Before the hearing, the billionaires protested and camped out on the front lawn of the White House bearing exquisite pewter-wrought placards with beautifully detailed gold-inlay lettering reading such slogans as “Stop the Insanity” and “We Demand Justice.”

Yet after one billionaire protester was thought to have damaged the fine fabric of his yachting jacket by sitting on the wet grass, the protestors abandoned the lawn and continued their protest by purchasing and developing all the land surrounding the White House, erecting lavish Vegas-style resorts with Caribbean decor. Teams of shouters then shouted protests such as “Hey, ho, free rides for billionaires have got to go” from atop the resorts’ jade-hewn mezzanines.

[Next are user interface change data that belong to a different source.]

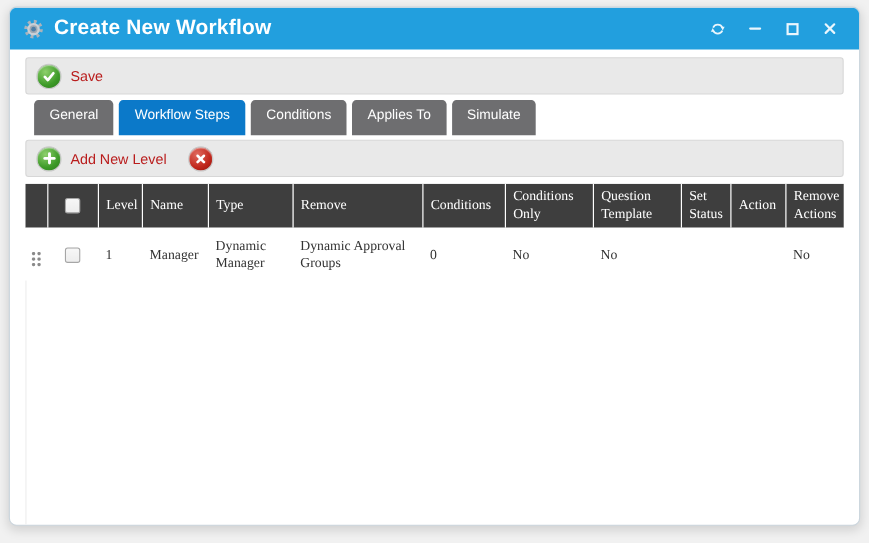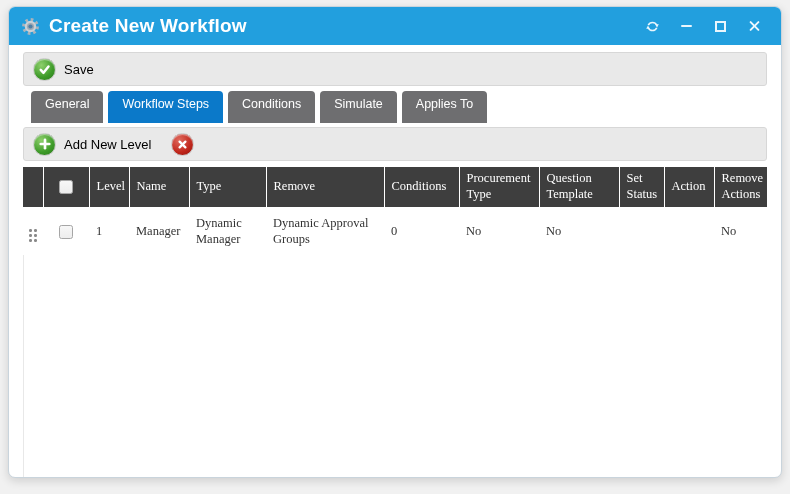--- a/index.html
+++ b/index.html
@@ -27,21 +27,21 @@
   .close-glyph:before { transform:rotate(45deg); }
   .close-glyph:after  { transform:rotate(-45deg); }
   
   .winbody { flex:1; padding:4px 14px 0 14px; display:flex; flex-direction:column; overflow:hidden; }
   .bar {
     height:34px; background:#E9E9E9; border:1px solid #D7D7D7; border-radius:3px;
     display:flex; align-items:center; padding:0 9px; flex:0 0 auto;
   }
   .tool-btn { display:flex; align-items:center; gap:8px; cursor:pointer; }
   .tool-btn + .tool-btn { margin-left:20px; }
-  .tool-label { font-size:13px; color:#000000; }
+  .tool-label { font-size:13px; color:#b91c1c; }
   .circle-icon {
     width:23px; height:23px; border-radius:50%;
     border:1px solid #C9C9C9; display:flex; align-items:center; justify-content:center;
     box-shadow:inset 0 1px 1px rgba(255,255,255,.5);
   }
   .green { background:radial-gradient(circle at 35% 30%, #8ED06C, #3D9A28 60%, #2B7A1B); }
   .red   { background:radial-gradient(circle at 35% 30%, #E06A5E, #C0261B 60%, #8F120C); }
   
   .tabs { display:flex; gap:5px; padding-left:8px; margin-top:5px; flex:0 0 auto; }
   .tab {
@@ -122,22 +122,22 @@
             </svg>
         </span>
         <span class="tool-label">Save</span>
       </div>
     </div>
 
     <div class="tabs">
       <div class="tab">General</div>
       <div class="tab active">Workflow Steps</div>
       <div class="tab">Conditions</div>
+      <div class="tab">Applies To</div>
       <div class="tab">Simulate</div>
-      <div class="tab">Applies To</div>
     </div>
 
     <div class="bar level-toolbar">
       <div class="tool-btn">
         <span class="circle-icon green">
           <svg width="14" height="14" viewBox="0 0 18 18">
             <line x1="9" y1="3.5" x2="9" y2="14.5" stroke="#FFFFFF" stroke-width="3.4" stroke-linecap="round"></line>
             <line x1="3.5" y1="9" x2="14.5" y2="9" stroke="#FFFFFF" stroke-width="3.4" stroke-linecap="round"></line>
           </svg>
         </span>
@@ -171,21 +171,21 @@
         </colgroup>
         <thead>
           <tr>
             <th class="center"></th>
             <th class="center"><span class="cb"></span></th>
             <th>Level</th>
             <th>Name</th>
             <th>Type</th>
             <th>Remove</th>
             <th>Conditions</th>
-            <th>Procurement Type</th>
+            <th>Conditions Only</th>
             <th>Question Template</th>
             <th>Set Status</th>
             <th>Action</th>
             <th>Remove Actions</th>
           </tr>
         </thead>
         <tbody>
           <tr>
             <td class="center">
               <span class="drag-handle">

The billionaires, meanwhile, enjoyed full-body mineral-oil massages and erotic mud baths in the comfort of their palacial suites.

“Fair is fair!” cried Texas oil baron James Hersfers-Hunt IV at the congressional hearing. His hand-sewn Chinese silk slippers were shielded from the Senate floor by several layers of the finest linen towels flown in that morning from India. (He described the floor as “germ ladened.”) “We control 30% of the nation’s wealth, while comprising .00000001% of the population. That’s outrageous. We must be stopped.”

The oil magnate’s tirade was stopped short by a minor cough, which was quickly suppressed through the administration of powdered rhino horn, a remedy imported from poachers at great expense from East Africa.

Hersfers-Hunt’s sentiments were echoed not only by the other billionaires, but also by a throng of paid lobbyists who massed outside and faithfully repeated his every word.

“The billionaires are sick of having the power to buy and sell people as if they were a mere commodity,” lobbyist Greg Hunjjlers said. “I am being paid over $2,500 an hour to say this.”

Most congressmen were quick to agree with the billionaires’ demand for more scrutiny.

“We value our billionaire consituents,” Sen. Gene McCready (R-ND) said. “Whenever they want something, Rolls Royces, private jets, concubines and mansions start turning up at our doorsteps. We’ve learned that it is pointless to resist such extraordinary bribery.”